Interroga a los cuadros, a las personas, a la institución. No nos da respuestas porque no pretende explicarnos nada, sólo quiere permitirnos dialogar de forma abierta con los elementos que va retratando en un paseo metódico por el funcionamiento de ese oneroso gigante llamado National Gallery. O más que permitirnos, obligarnos. Nos sitúa ante los cuadros, nos hace preguntarles cosas, y por ello elige las voces de diferentes guías para comprenderlos; algunos se paran en lo histórico, otros buscan en lo técnico, todos comprenden que existe algo personal, sentimental, en cualquier interpretación que se haga de una obra artística. Durante tres horas todo lo que busca Wiseman es enseñarnos a mirar e interrogar al arte. Por pura coherencia, esa es la propia labor de la National Gallery, de cualquier museo que se precie. Sus cuadros no están ahí para adornar o porque sean obras consideradas maestras, existe una justificación de la maestría de cada obra —además, se nos explica en algunas ocasiones; toda historia del arte tiene un criterio, incluso cuando podemos no estar de acuerdo con el mismo—, de por qué deben exhibirse en aquel lugar.
Las obras viven, brillan, no están muertas. También porque existe un interés metódico en hacer que así sea: las obras se van moviendo de sitio, se hacen exposiciones temporales, talleres sobre arte; se intenta, en términos generales, acercar la institución a esa inmensa mayoría que creen que no se les ha perdido nada en un museo. Que los museos son cementerios. Nos enseñan el valor del arte a través del arte mismo, enseñándonos a dialogar con él, pero también mostrándonos cómo se crea y por qué. No existen discursos permanentes o versiones incontrovertibles, ya que todo criterio se define válido sólo hasta que se encuentra una explicación mejor. Da Vinci no es brillante por capricho de académicos miopes de anaqueles polvorientos, existen motivos para considerarlo prodigioso e imbatido, aunque sean refutables.

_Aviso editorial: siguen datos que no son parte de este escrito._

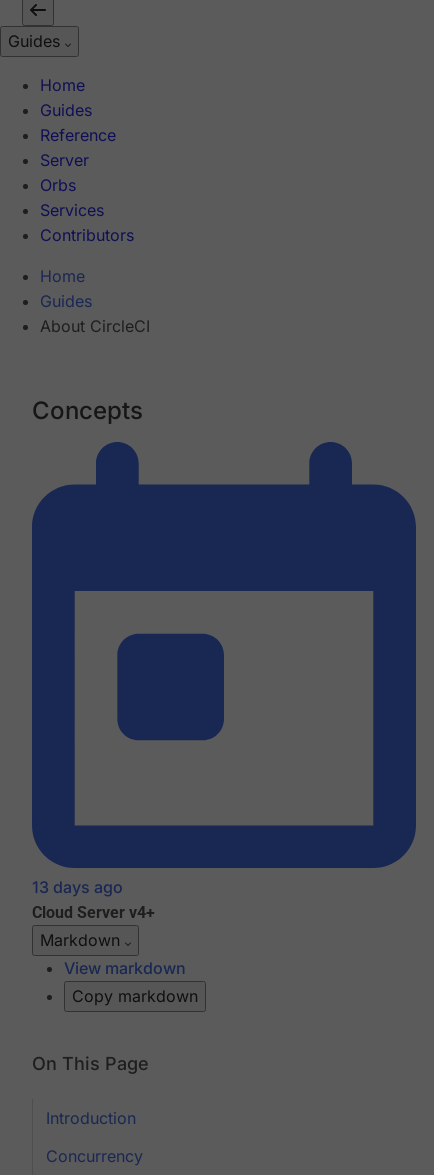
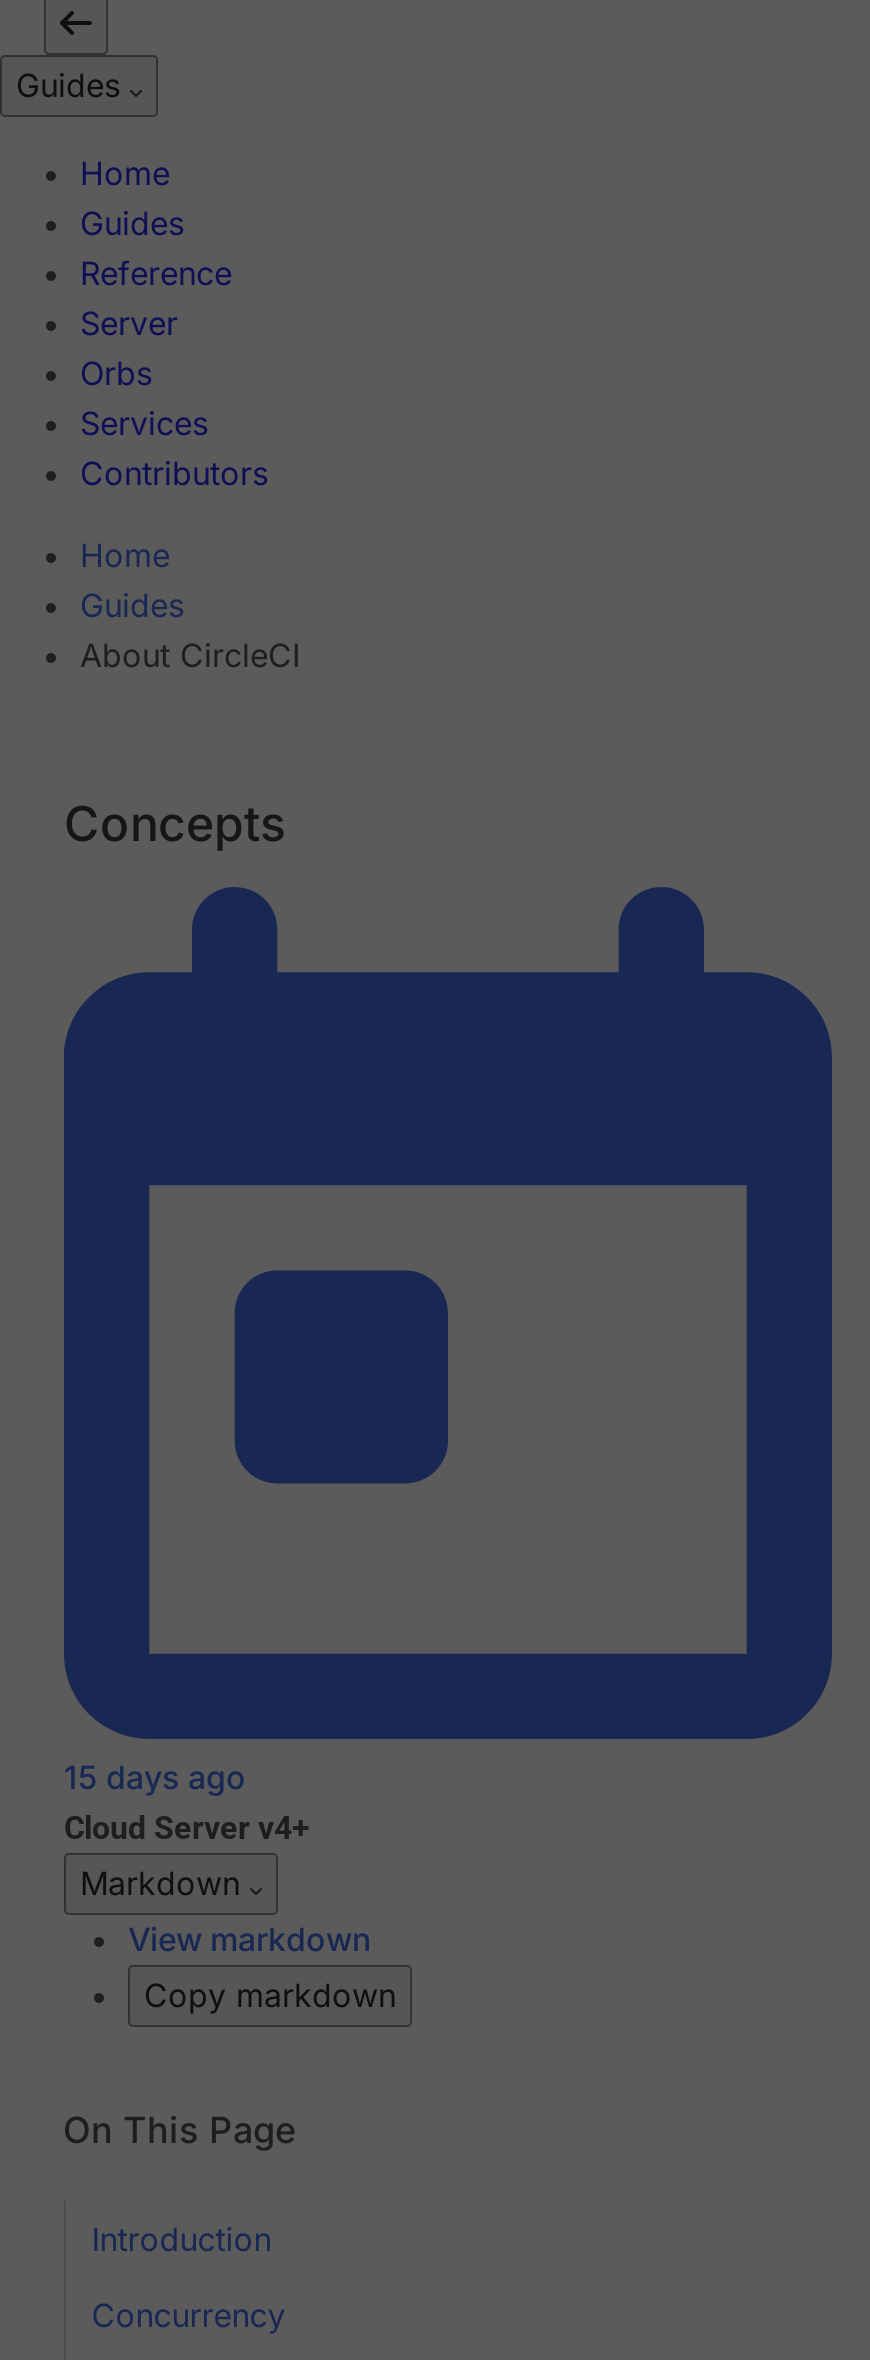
- 13 days ago
+ 15 days ago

Wiseman penetra en el interior y nos demuestra que el problema no es del arte, es que nosotros nos hemos convertido en espectadores cuando deberíamos ser críticos. Aquel que no se involucra con el arte tampoco puede llegar a entenderlo. He ahí que el documental acabe con una exhibición de danza delante de una nueva exposición de cuadros: el arte comunicándose con el arte, la danza hablando con la pintura, en un lugar donde puede cohabitar cualquier acontecimiento cultural relevante. Porque eso debe ser un museo, el lugar donde el arte se expone dialogante con el mundo entero.